Durante uma conferência de imprensa concedida a jornalistas, na passada
segunda-feira (02), as organizações apresentaram um documento com 12
recomendações destinadas a reforçar a protecção das crianças na província.
Entre as principais preocupações destacadas está a não isenção do pagamento do
registo de nascimento e das matrículas nas escolas públicas.
Mirna Chitsungo, representante do Fundo para o Desenvolvimento da
Comunidade (FDC), lamentou que, apesar da situação delicada provocada pelos
ataques terroristas, muitas famílias continuem obrigadas a pagar taxas
consideradas elevadas.
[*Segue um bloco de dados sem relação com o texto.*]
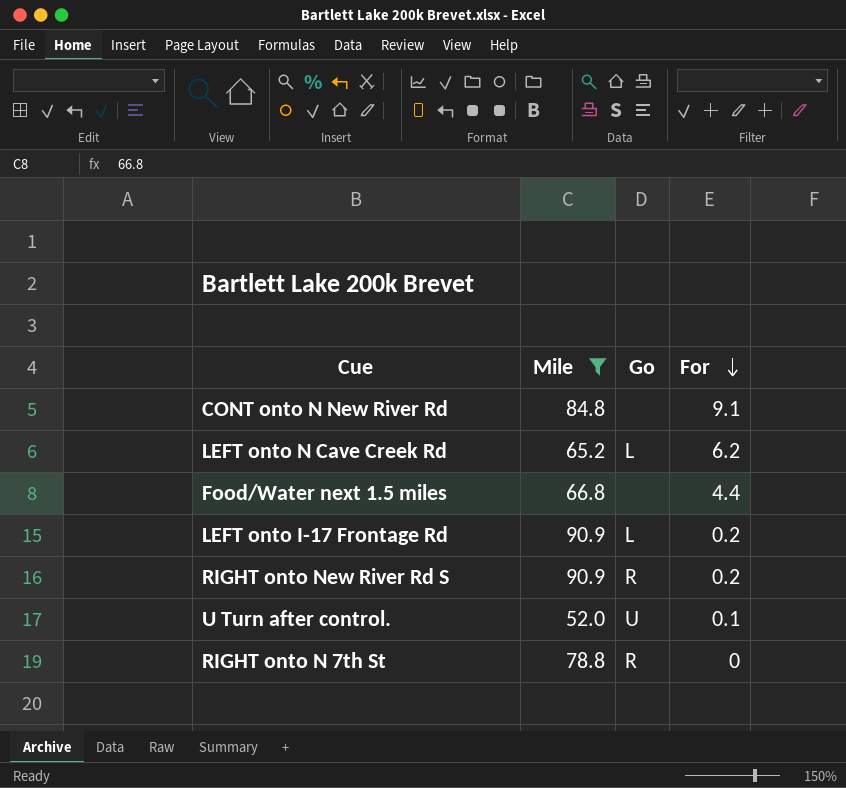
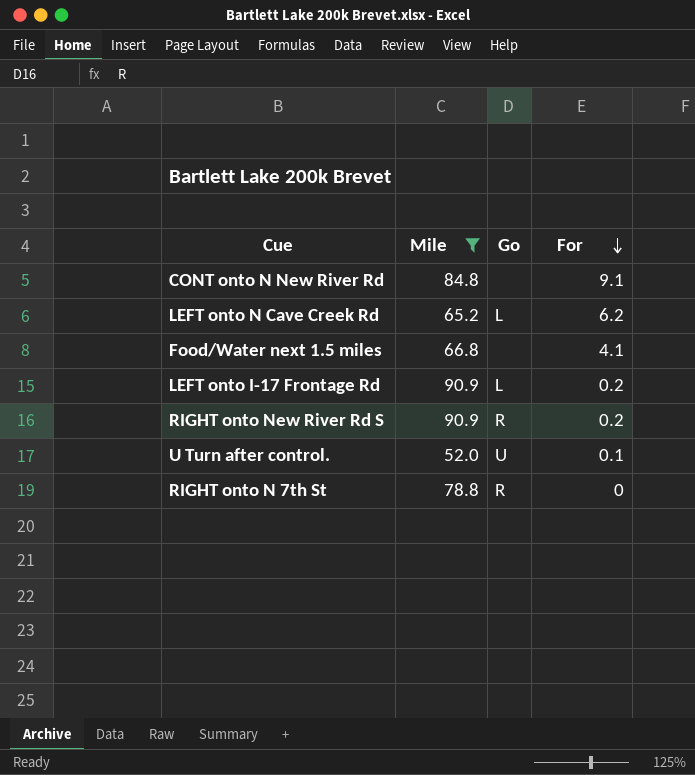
Food/Water next 1.5 miles | For: 4.4 -> 4.1

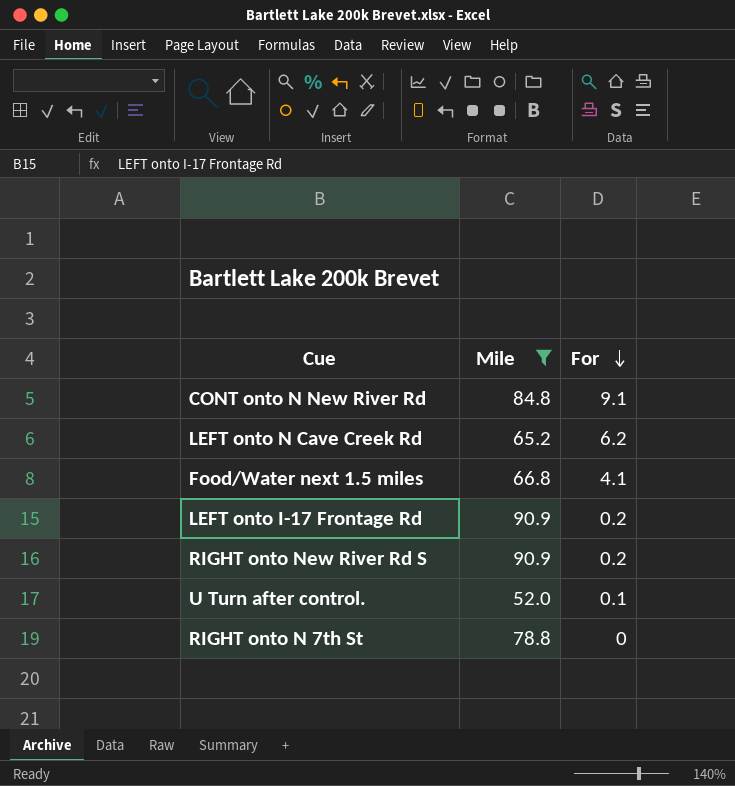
column Go | position: 3 -> none

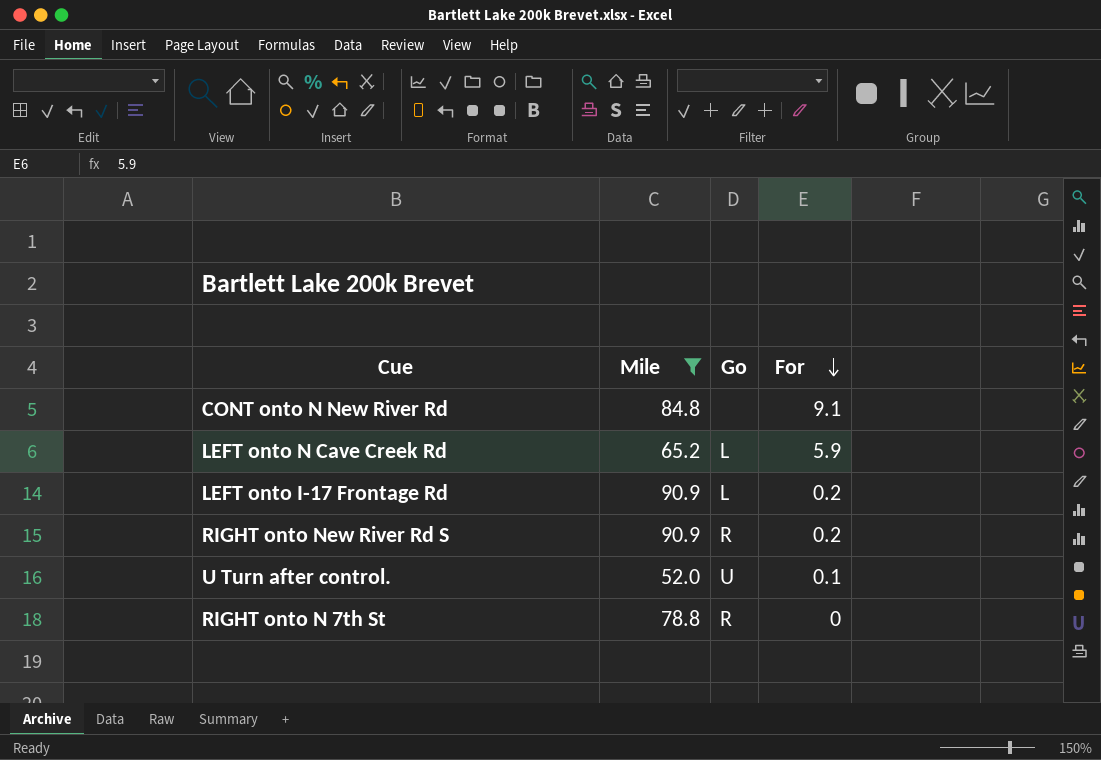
column Go | position: none -> 3
row Food/Water next 1.5 miles: 66.8 | 4.1 -> none
LEFT onto N Cave Creek Rd | For: 6.2 -> 5.9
Segundo a responsável, grande parte das famílias
encontra-se em situação de vulnerabilidade, o que limita a capacidade de
custear serviços básicos, incluindo as matrículas escolares.
Durante a sessão de perguntas e respostas, Marta Licuco, da Associação
DJUMULA, criticou o facto de as matrículas serem geridas directamente pelas
direcções das escolas, considerando que tal prática pode abrir espaço para
actos de corrupção.
A sociedade civil sublinhou que o documento, assinado por 116
organizações de todo o país, será remetido ao Governo provincial e ao Governo
central, com o objectivo de assegurar a adopção de medidas concretas para
proteger e salvaguardar os interesses das crianças de Cabo Delgado.
Entre as recomendações apresentadas constam: a implementação de
estratégias eficazes para pôr fim à insurgência armada; o reforço do orçamento
destinado às crianças em contexto de conflito; a adopção de medidas mais
rigorosas para responsabilizar os perpetradores de abuso sexual e uniões
prematuras; e a isenção do pagamento de registos de nascimento e matrículas
escolares.
Apesar das exigências apresentadas pela sociedade civil, algumas
famílias continuam impedidas de matricular os seus educandos devido às taxas
consideradas elevadas, situação que poderá deixar um número considerável de
alunos fora da escola no presente ano lectivo.